Is it possible to literally be scared to death?
Absolutely, no question about it.

Really? How does that happen?
The body has a natural protective mechanism called the fight-or-flight response, which was originally described by Walter Cannon [chairman of Harvard University's physiology department from 1906 to 1942]. If, in the wild, an animal is faced with a life-threatening situation, the autonomic (involuntary) nervous system responds by increasing heart rate, increasing blood flow to the muscles, dilating the pupils, and slowing digestion, among other things. All of this increases the chances of succeeding in a fight or running away from, say, an aggressive jaguar. This process certainly would be of help to primitive humans, but the problem, of course, is that in the modern world there is very limited advantage of the fight-or-flight response. There is a downside to revving up your nervous system like this.

How can the fight-or-flight response lead to death?
The autonomic nervous system uses the hormone adrenaline, a neurotransmitter, or chemical messenger, to send signals to various parts of the body to activate the fight-or-flight response. This chemical is toxic in large amounts; it damages the visceral (internal) organs such as the heartlungs, liver and kidneys. It is believed that almost all sudden deaths are caused by damage to the heart. There is almost no other organ that would fail so fast as to cause sudden death. Kidney failure, liver failure, those things don't kill you suddenly.

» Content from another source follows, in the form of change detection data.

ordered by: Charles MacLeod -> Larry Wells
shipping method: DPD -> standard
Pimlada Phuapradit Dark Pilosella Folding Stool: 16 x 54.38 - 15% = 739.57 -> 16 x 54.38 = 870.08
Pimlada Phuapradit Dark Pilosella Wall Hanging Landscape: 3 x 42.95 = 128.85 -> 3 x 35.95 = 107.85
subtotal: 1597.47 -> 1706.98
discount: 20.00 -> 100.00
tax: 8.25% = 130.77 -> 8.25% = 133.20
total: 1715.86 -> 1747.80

What exactly happens in the heart when it's flooded with too much adrenaline?
Adrenaline from the nervous system lands on receptors of cardiac myocytes (heart-muscle cells), and this causes calcium channels in the membranes of those cells to open. Calcium ions rush into the heart cells and this causes the heart muscle to contract. If it's a massive overwhelming storm of adrenaline, calcium keeps pouring into the cells and the muscle just can't relax.

There is this specially adapted system of muscle and nerve tissue in the heart—the sinoatrial (SA) node, the atrioventricular node, and the Purkinje fibers—which sets the rhythm of the heart. If this system is overwhelmed with adrenaline, the heart can go into abnormal rhythms that are not compatible with life. If one of those is triggered, you will drop dead.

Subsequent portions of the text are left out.